After a judgment of conviction has been or may be entered, the court can sentence a person to probation. As provided in Iowa Code §907.1(5), the terms of probation require that a person is subject to supervision by correctional services or a judicial district department.
The court decides the conditions of probation, the length of probation, and the time of discharge from supervision. If a violation of probation has been established, the court may extend the period of probation for up to one year, including one year beyond the maximum period of probation.
The sentencing court maintains jurisdiction over a defendant’s probation which permits the defendant to file a motion to modify probation.
Length of Probation in Iowa
Except for felony cases that require a mandatory prison sentence, the court has discretion in felony cases to sentence a defendant to a minimum of two years or a maximum of five-years.
In misdemeanor cases, the court has the discretion to sentence a person to a minimum period of probation for one year or a maximum period of probation for two years.
Deferred Sentence in Iowa
During the initial consultation, many clients ask us about probation. Before agreeing to go on probation, it is important to understand the benefits of fighting for an outright dismissal. If you agree to probation and do not successfully complete all the special conditions, then the probation officer can allege that you violated probation and the judge can order you to return to court or issue an arrest warrant.

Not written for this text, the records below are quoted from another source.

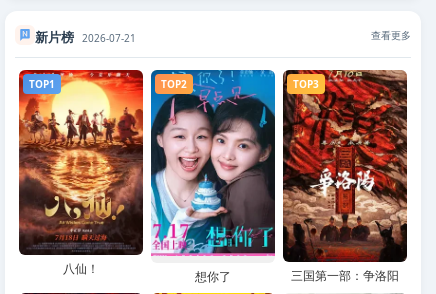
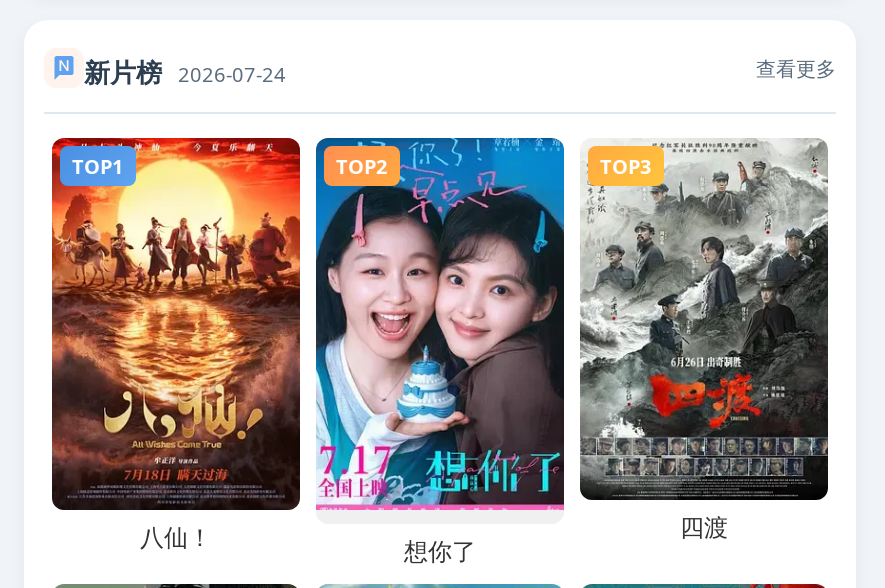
- 新片榜 2026-07-21
+ 新片榜 2026-07-24

- [image]
- 三国第一部：争洛阳
+ [image]
+ 四渡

Under Iowa Code §907.3(1), in some cases, a judge is permitted to sentence a person to deferred judgment. When the judgment is deferred, the judgment is not entered and a sentence is not actually imposed before the person is placed on probation.
A person receiving a deferred judgment is assessed a civil penalty of an amount not less than the amount of any criminal fine authorized by law for the offense.
After a deferred sentence, judgment is entered and the conviction is made part of the defendant’s record but the sentence is not actually imposed. Deferred judgment also means that the “conviction” is not made part of the defendant’s record if the defendant successfully completes the terms of probation.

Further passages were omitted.